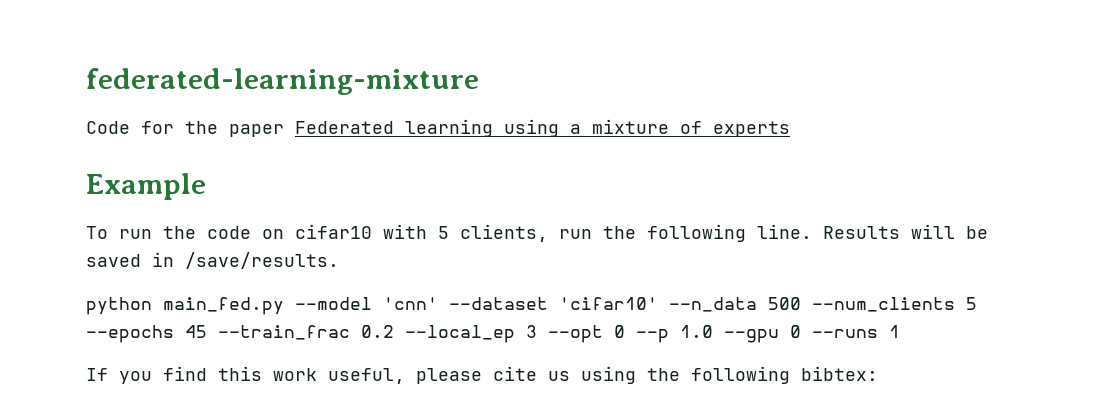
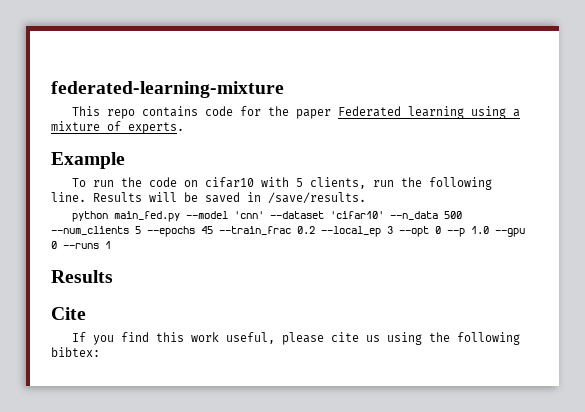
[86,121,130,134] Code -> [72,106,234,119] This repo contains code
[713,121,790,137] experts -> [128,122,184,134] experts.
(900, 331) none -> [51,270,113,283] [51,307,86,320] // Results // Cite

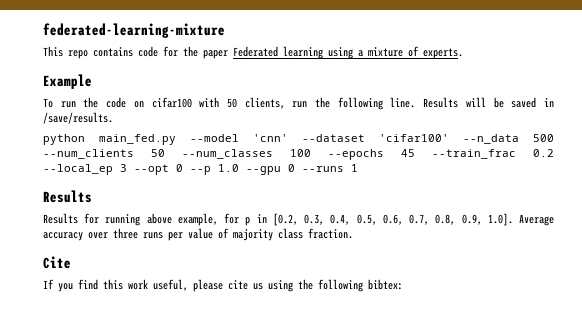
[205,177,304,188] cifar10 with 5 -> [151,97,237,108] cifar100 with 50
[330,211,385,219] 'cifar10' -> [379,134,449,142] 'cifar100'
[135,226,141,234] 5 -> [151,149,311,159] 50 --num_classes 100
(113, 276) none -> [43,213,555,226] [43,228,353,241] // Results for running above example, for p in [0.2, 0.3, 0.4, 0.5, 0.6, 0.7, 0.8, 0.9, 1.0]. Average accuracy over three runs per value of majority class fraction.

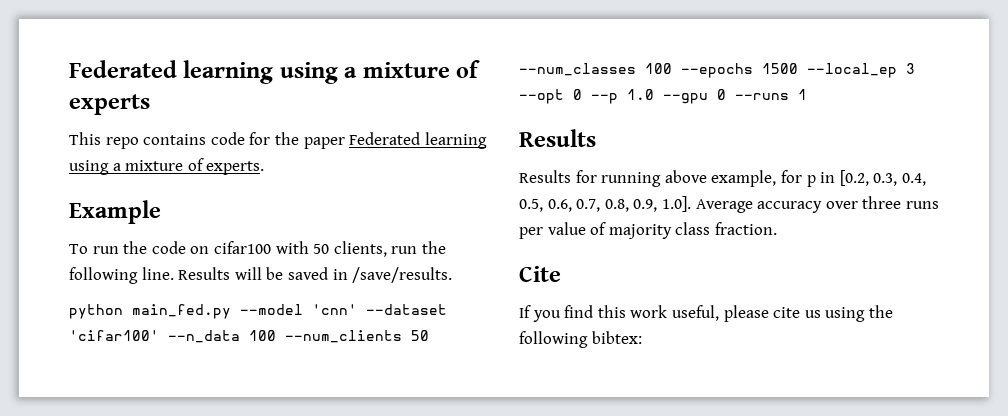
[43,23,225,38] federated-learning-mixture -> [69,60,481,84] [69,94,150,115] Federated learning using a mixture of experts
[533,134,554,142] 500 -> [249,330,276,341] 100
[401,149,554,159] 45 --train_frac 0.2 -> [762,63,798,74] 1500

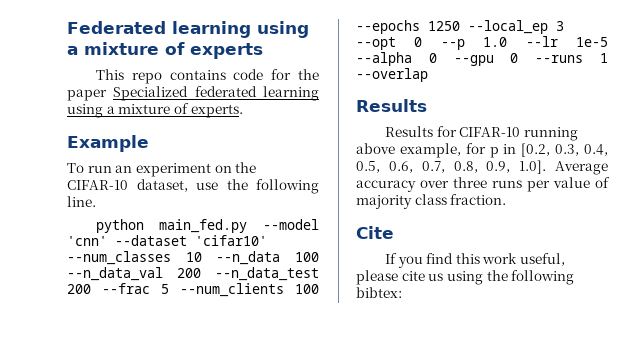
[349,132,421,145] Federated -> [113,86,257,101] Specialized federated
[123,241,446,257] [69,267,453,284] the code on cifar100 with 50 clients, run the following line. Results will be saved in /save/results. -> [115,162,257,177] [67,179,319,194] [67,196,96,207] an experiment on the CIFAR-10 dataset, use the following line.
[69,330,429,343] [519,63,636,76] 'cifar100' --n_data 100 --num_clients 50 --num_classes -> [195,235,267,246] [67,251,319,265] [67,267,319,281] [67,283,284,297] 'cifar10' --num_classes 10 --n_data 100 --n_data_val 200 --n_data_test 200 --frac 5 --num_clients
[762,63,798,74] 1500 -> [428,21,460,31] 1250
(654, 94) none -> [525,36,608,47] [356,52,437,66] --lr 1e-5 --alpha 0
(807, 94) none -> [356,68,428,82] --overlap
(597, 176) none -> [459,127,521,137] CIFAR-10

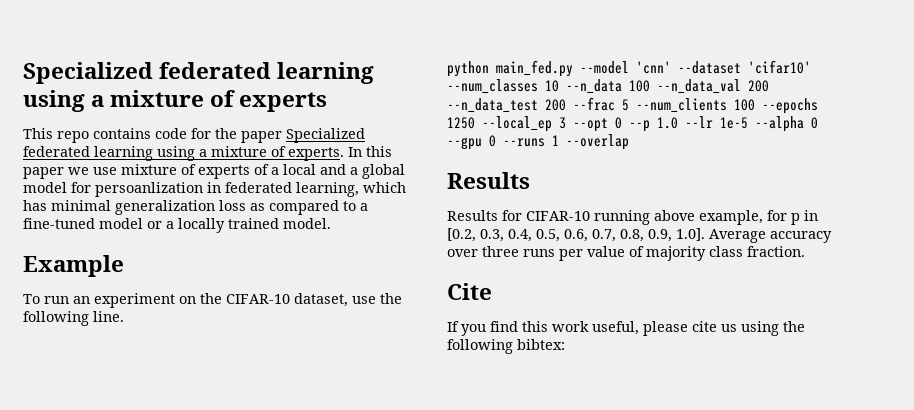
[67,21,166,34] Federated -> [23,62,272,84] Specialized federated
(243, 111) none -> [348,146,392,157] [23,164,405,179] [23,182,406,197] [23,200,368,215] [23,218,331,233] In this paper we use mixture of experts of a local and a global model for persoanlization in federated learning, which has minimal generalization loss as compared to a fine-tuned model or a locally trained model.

-*-

# EXERCISE DETAILS:
Pictures are to be left out. Write out only the lines above starting at the one with "(113, 276) none" and ending at the one with "[349,132,421,145] Federated ->", both lines included, exactly.

# EXPECTED OUTPUT:
(113, 276) none -> [43,213,555,226] [43,228,353,241] // Results for running above example, for p in [0.2, 0.3, 0.4, 0.5, 0.6, 0.7, 0.8, 0.9, 1.0]. Average accuracy over three runs per value of majority class fraction.

[43,23,225,38] federated-learning-mixture -> [69,60,481,84] [69,94,150,115] Federated learning using a mixture of experts
[533,134,554,142] 500 -> [249,330,276,341] 100
[401,149,554,159] 45 --train_frac 0.2 -> [762,63,798,74] 1500

[349,132,421,145] Federated -> [113,86,257,101] Specialized federated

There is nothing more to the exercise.